**What this task involves**
Where an entry contains an image, skip the image and print the rest exactly.

Segment Start: Dataset

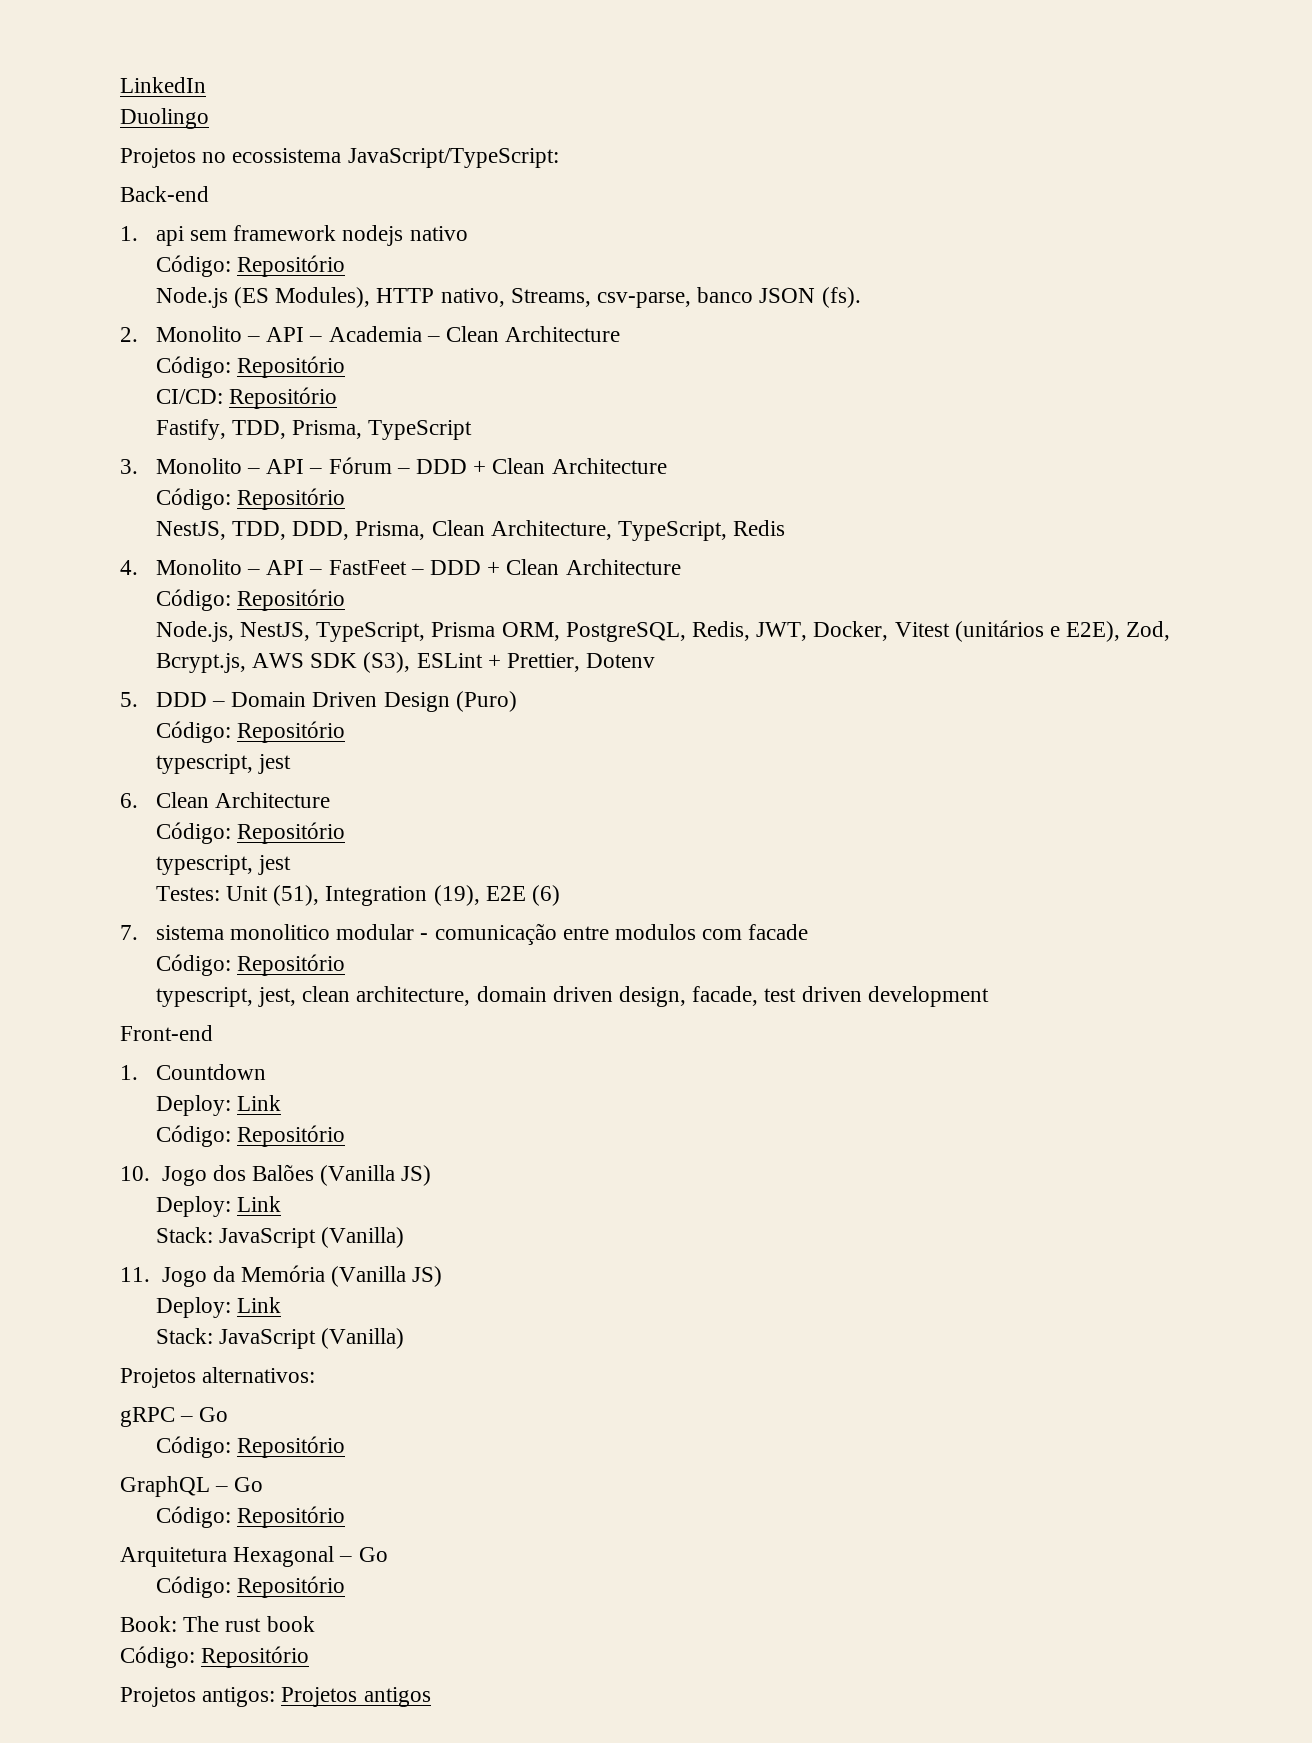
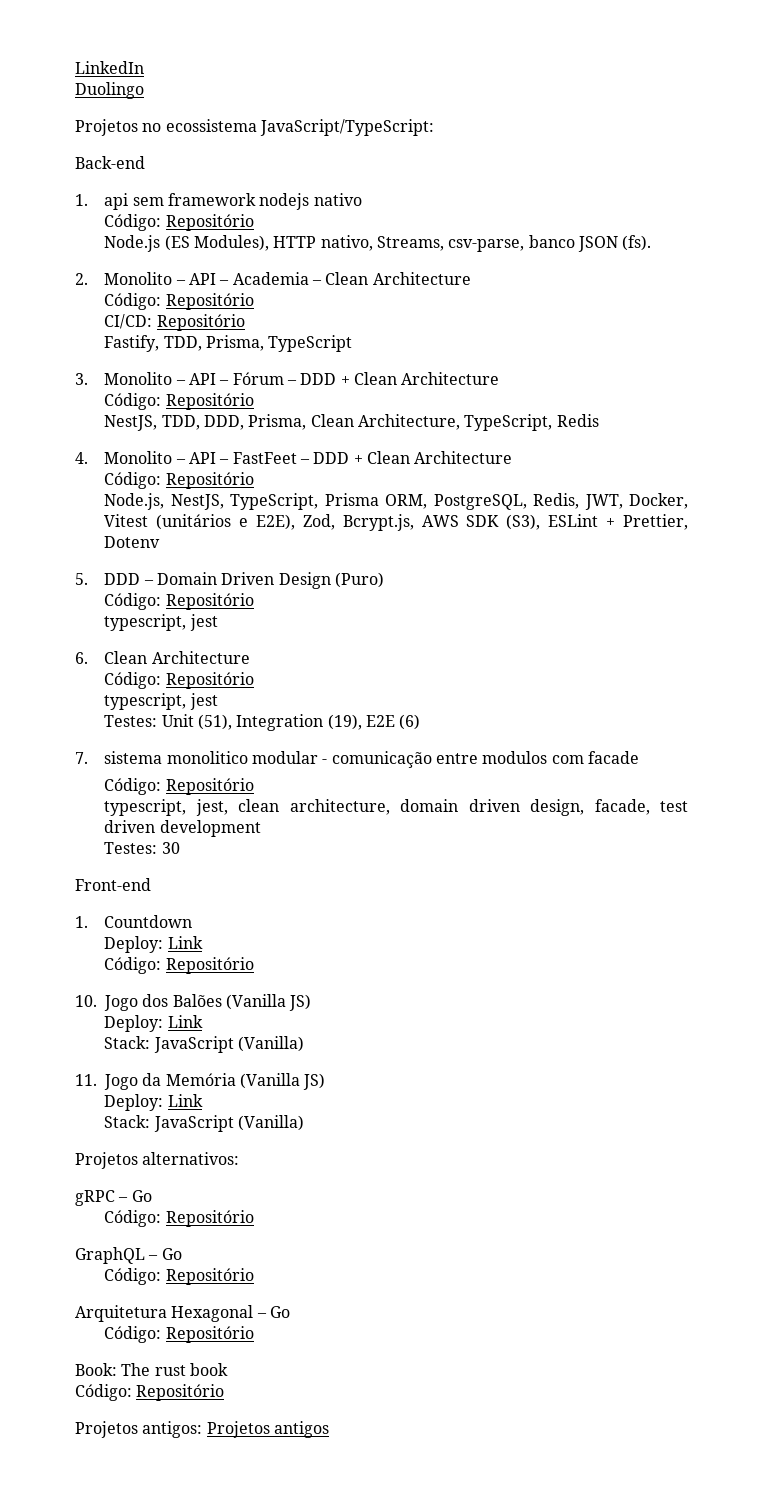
+ Testes: 30

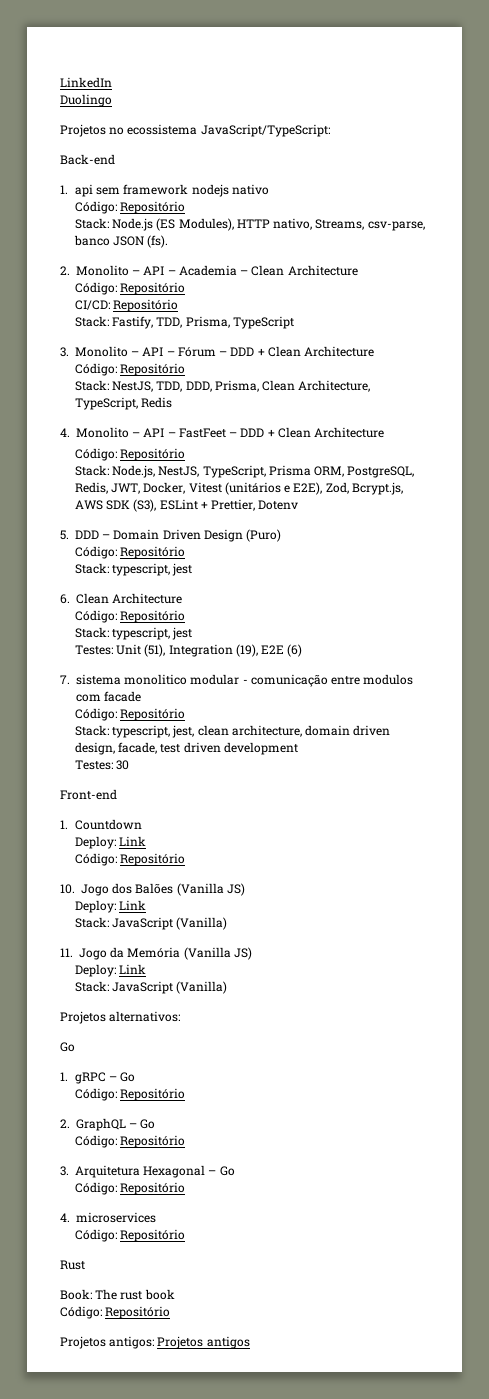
- Node.js (ES Modules), HTTP nativo, Streams, csv-parse, banco JSON (fs).
+ Stack: Node.js (ES Modules), HTTP nativo, Streams, csv-parse, banco JSON (fs).
- Fastify, TDD, Prisma, TypeScript
+ Stack: Fastify, TDD, Prisma, TypeScript
- NestJS, TDD, DDD, Prisma, Clean Architecture, TypeScript, Redis
+ Stack: NestJS, TDD, DDD, Prisma, Clean Architecture, TypeScript, Redis
- Node.js, NestJS, TypeScript, Prisma ORM, PostgreSQL, Redis, JWT, Docker, Vitest (unitários e E2E), Zod, Bcrypt.js, AWS SDK (S3), ESLint + Prettier, Dotenv
+ Stack: Node.js, NestJS, TypeScript, Prisma ORM, PostgreSQL, Redis, JWT, Docker, Vitest (unitários e E2E), Zod, Bcrypt.js, AWS SDK (S3), ESLint + Prettier, Dotenv
  5. DDD – Domain Driven Design (Puro)
  Código: Repositório
- typescript, jest
+ Stack: typescript, jest
  6. Clean Architecture
  Código: Repositório
- typescript, jest
+ Stack: typescript, jest
- typescript, jest, clean architecture, domain driven design, facade, test driven development
+ Stack: typescript, jest, clean architecture, domain driven design, facade, test driven development
  Projetos alternativos:
- gRPC – Go
+ Go
+ 1. gRPC – Go
- GraphQL – Go
+ 2. GraphQL – Go
- Arquitetura Hexagonal – Go
+ 3. Arquitetura Hexagonal – Go
+ 4. microservices
+ Código: Repositório
+ Rust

Segment End: Dataset

**Expected output**
+ Testes: 30

- Node.js (ES Modules), HTTP nativo, Streams, csv-parse, banco JSON (fs).
+ Stack: Node.js (ES Modules), HTTP nativo, Streams, csv-parse, banco JSON (fs).
- Fastify, TDD, Prisma, TypeScript
+ Stack: Fastify, TDD, Prisma, TypeScript
- NestJS, TDD, DDD, Prisma, Clean Architecture, TypeScript, Redis
+ Stack: NestJS, TDD, DDD, Prisma, Clean Architecture, TypeScript, Redis
- Node.js, NestJS, TypeScript, Prisma ORM, PostgreSQL, Redis, JWT, Docker, Vitest (unitários e E2E), Zod, Bcrypt.js, AWS SDK (S3), ESLint + Prettier, Dotenv
+ Stack: Node.js, NestJS, TypeScript, Prisma ORM, PostgreSQL, Redis, JWT, Docker, Vitest (unitários e E2E), Zod, Bcrypt.js, AWS SDK (S3), ESLint + Prettier, Dotenv
  5. DDD – Domain Driven Design (Puro)
  Código: Repositório
- typescript, jest
+ Stack: typescript, jest
  6. Clean Architecture
  Código: Repositório
- typescript, jest
+ Stack: typescript, jest
- typescript, jest, clean architecture, domain driven design, facade, test driven development
+ Stack: typescript, jest, clean architecture, domain driven design, facade, test driven development
  Projetos alternativos:
- gRPC – Go
+ Go
+ 1. gRPC – Go
- GraphQL – Go
+ 2. GraphQL – Go
- Arquitetura Hexagonal – Go
+ 3. Arquitetura Hexagonal – Go
+ 4. microservices
+ Código: Repositório
+ Rust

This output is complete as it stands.